What the exercise asks
Would you write out the lines below exactly, from the one containing "padding: 4px 4px" to the very last, but without the pictures?

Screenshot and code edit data
Segment Open

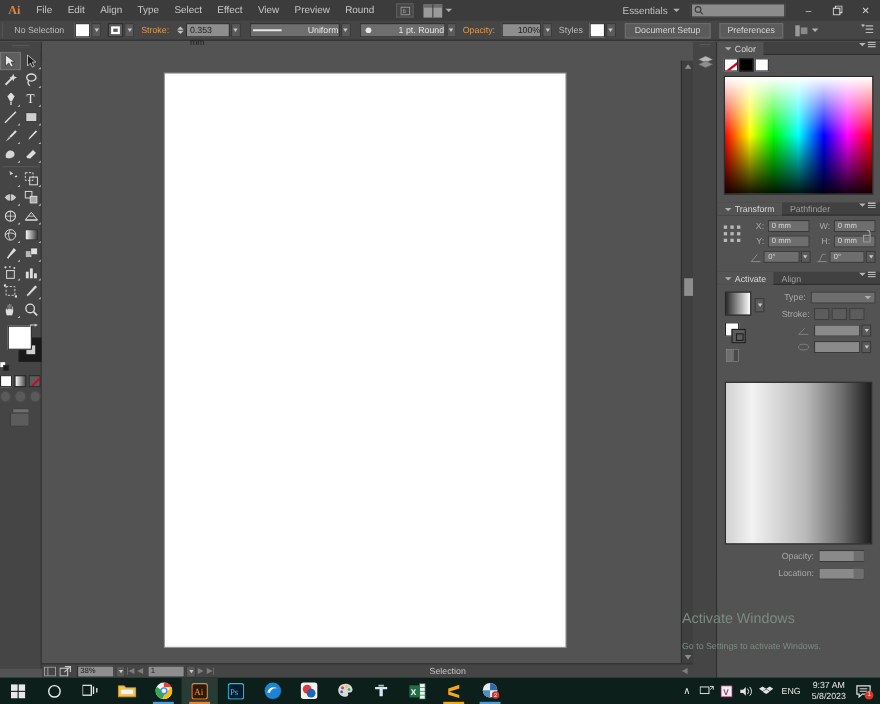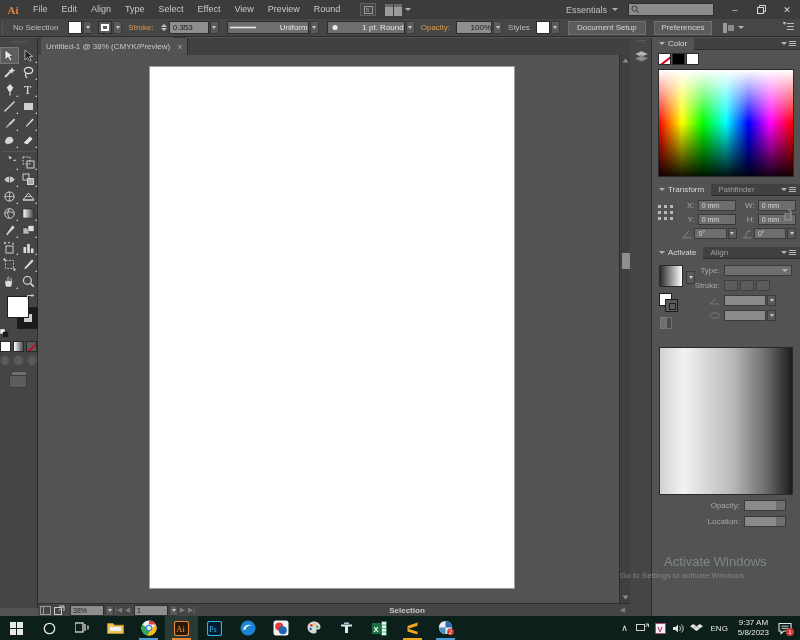"Untitled-1 @ 38% (CMYK/Preview)" div.tabbar { html: <div> <div> <span>Untitled-1 @ 38% (CMYK/Preview)</span> <span>×</span> </div> </div> -> none }
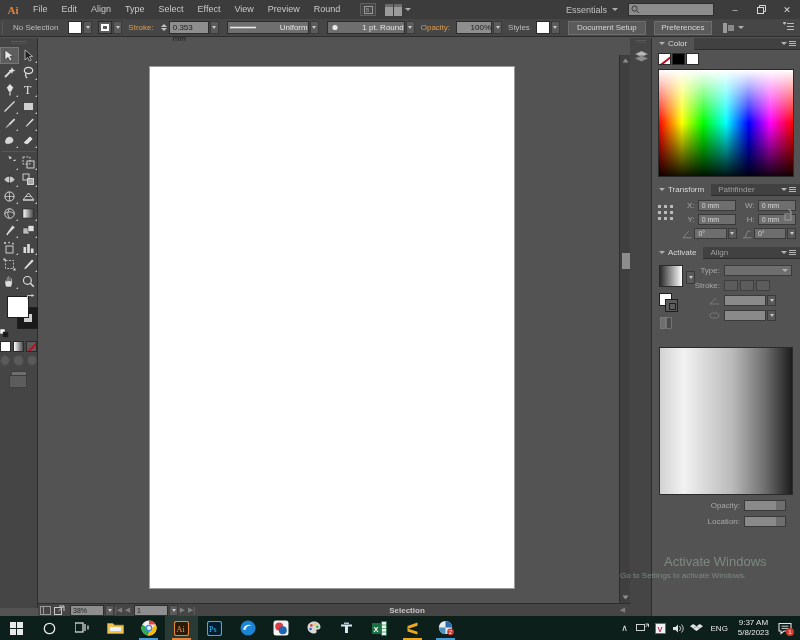"Color" .panelhead { align-items: center -> flex-start }
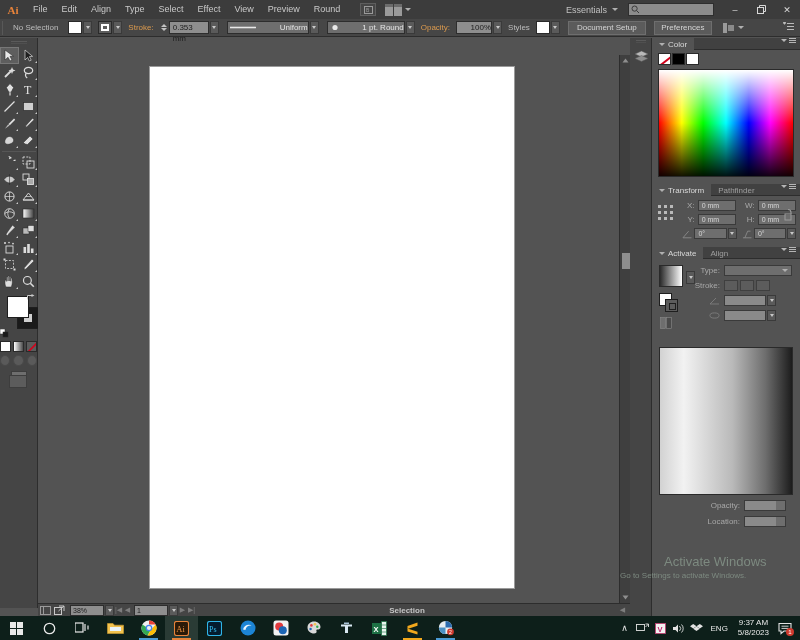"Type:" .grbody { padding: 4px 4px 0 0 -> 4px 4px 0 16px }
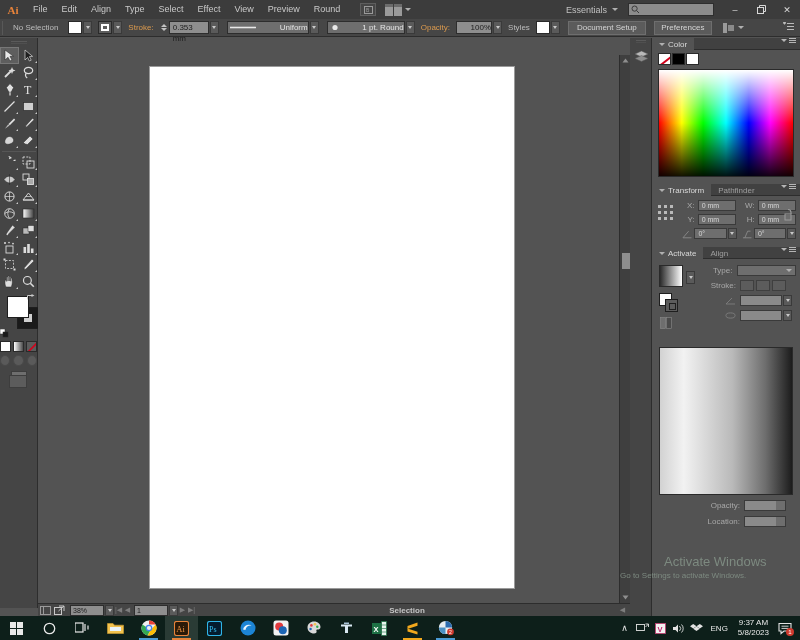"Activate Windows" .wm1 { padding-left: 44px -> none }
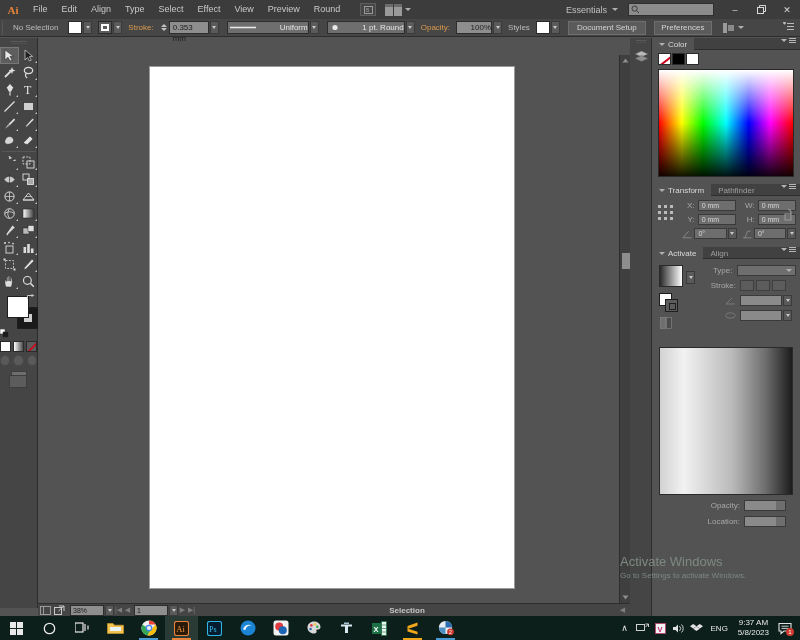"Go to Settings to activate" .wm2 { margin-top: 2px -> 14px }
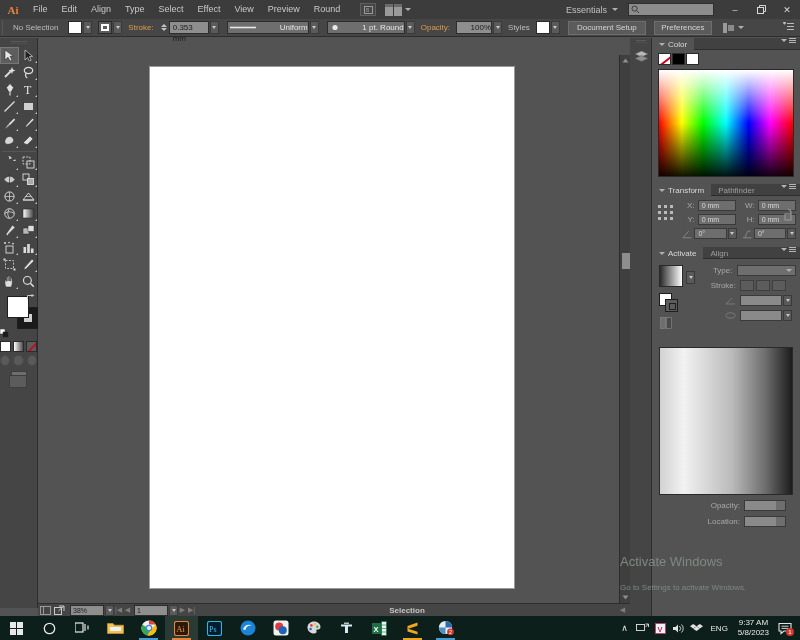"Selection" .sb-sel { font-weight: bold -> none }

Segment Closed

Reply to the exercise
"Type:" .grbody { padding: 4px 4px 0 0 -> 4px 4px 0 16px }
"Activate Windows" .wm1 { padding-left: 44px -> none }
"Go to Settings to activate" .wm2 { margin-top: 2px -> 14px }
"Selection" .sb-sel { font-weight: bold -> none }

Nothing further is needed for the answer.